Cet atelier de deux jours qui a réuni les représentants du ministère de l’Enseignement supérieur et de la Recherche et les responsables et experts du Contan avait pour objectif de réfléchir sur les conditions et modalités de mise en œuvre d’une télévision nationale universitaire du Sénégal en se basant sur toutes les possibilités offertes par la Tnt. Selon Mary Teuw Niane, l’enseignement supérieur a besoin de visibilité, de porter le savoir à proximité des populations. « Notre pays a construit énormément de lycées et de collèges. Aujourd’hui, le nombre de bacheliers augmente. Il est passé de 39.000 étudiants en 2014 à 45.000 en 2015. Nous en attendons le double d’ici cinq ans. Ce qui est un défi énorme. Donc, construire des établissements à travers des murs ne suffit pas », a indiqué le ministre. Selon lui, l’Université virtuelle du Sénégal (Uvs) est une réalité qui risque cependant d’être débordée si elle n’utilise pas de nouveaux outils. C’est en ce sens, dira-t-il, que la mise en place de la télévision universitaire numérique donne au ministère « une grosse opportunité d’utiliser les infrastructures mises à disposition du gouvernement du Sénégal ». Selon lui, elle permettra aussi « de diffuser des programmes de formation, de promotion de la culture scientifique et de toucher les populations partout où elles sont, sans avoir besoin de faire des investissements en équipements très lourds puisqu’étant déjà faits à travers la mise en place de la Tnt ».

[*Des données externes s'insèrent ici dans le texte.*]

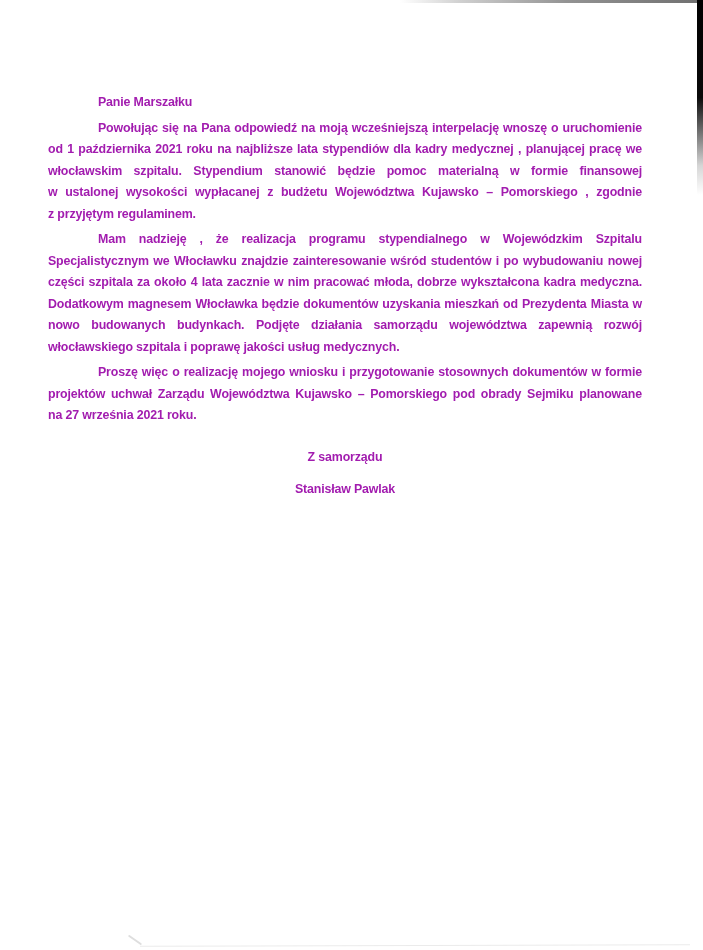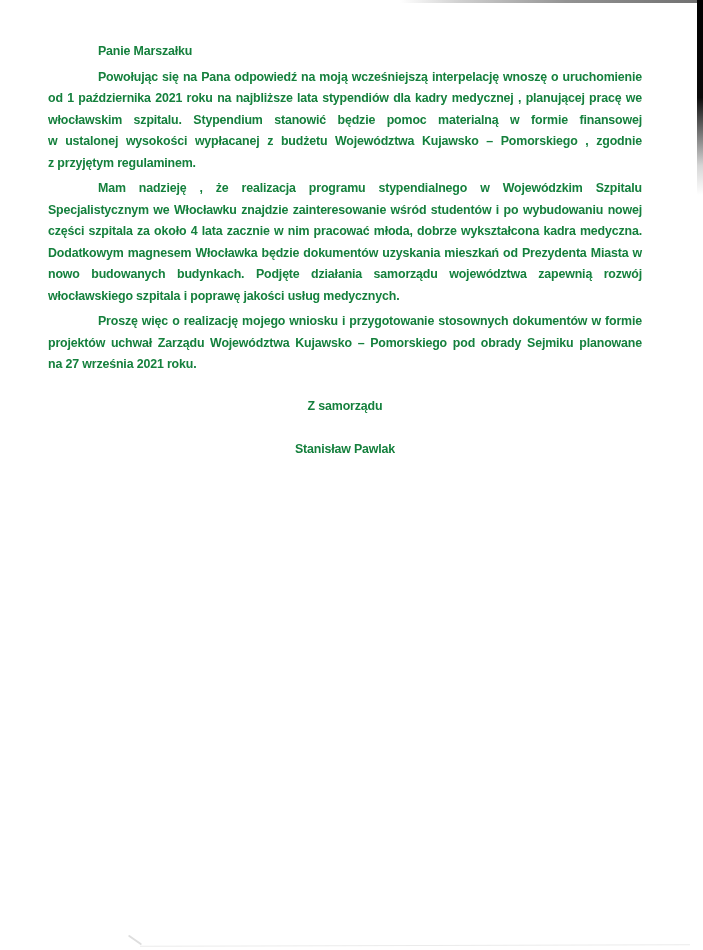--- a/index.html
+++ b/index.html
@@ -59,8 +59,8 @@
     position: absolute;
     left: 48px; top: 0;
     width: 594px;
-    padding-top: 41px;
-    color: #15803d;
+    padding-top: 92px;
+    color: #a21caf;
     font-size: 12.4px;
     font-weight: 700;
     letter-spacing: -0.15px;

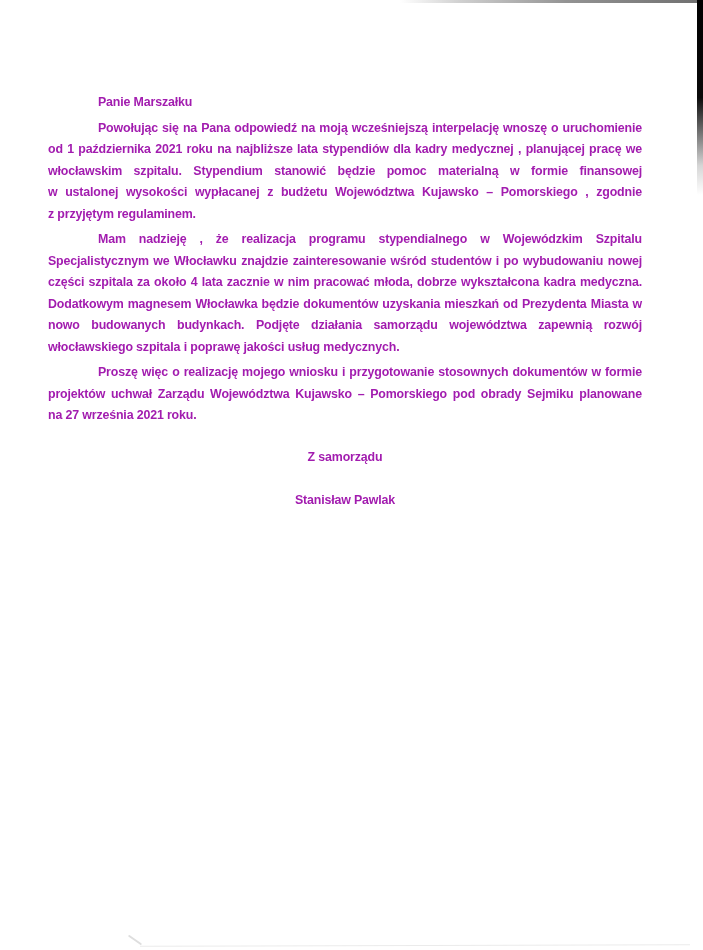--- a/index.html
+++ b/index.html
@@ -89,7 +89,7 @@
     font-weight: 600;
   }
   .signature-block {
-    margin-top: 22px;
+    margin-top: 11px;
     text-align: center;
     font-weight: 600;
   }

Cette télévision va émettre à l’échelle nationale en mode synchronisation et à l’échelle régionale en mode décrochage qui serait mise en œuvre tant par le niveau central que par celui local. Elle aura aussi, d’après le Pr Niane, deux volets qui seront animés par les institutions d’enseignement supérieur. « Ceci permettra au-delà de nos frontières, de diffuser les contenus de nos enseignants chercheurs et les résultats que produisent la recherche et l’innovation au niveau de notre pays », a-t-il dit. Pour Amadou Top, directeur exécutif du Contan, « la Tnt ouvre un nouveau champ extrêmement intéressant dans lequel les universités entendent tirer profit surtout à travers la formation en ligne et la diffusion de contenu éducatif ouverts à tous ».

Sur la lancée du ministre, M. Top a assuré que si les autorisations sont obtenues d’ici trois à quatre mois, les studios seront mis en place pour la diffusion et le démarrage des programmes tests pour une télévision universitaire d’envergure nationale de très bonne qualité. « L’université sénégalaise peur relever ce défi et faire en sorte qu’en Afrique qu’il y ait une télévision francophone capable de relever le défi lancé par l’utilisation du numérique », a-t-il fait savoir. Confortant son argumentaire, il a ajouté : « Nous avons déjà une expérience avec l’Uvs. Avec la Tnt, nous complèterons cette expérience, combinerons les deux possibilités et ferons en sorte qu’étudiants et enseignants, ainsi que les populations puissent tirer le maximum de profit de cet environnement ».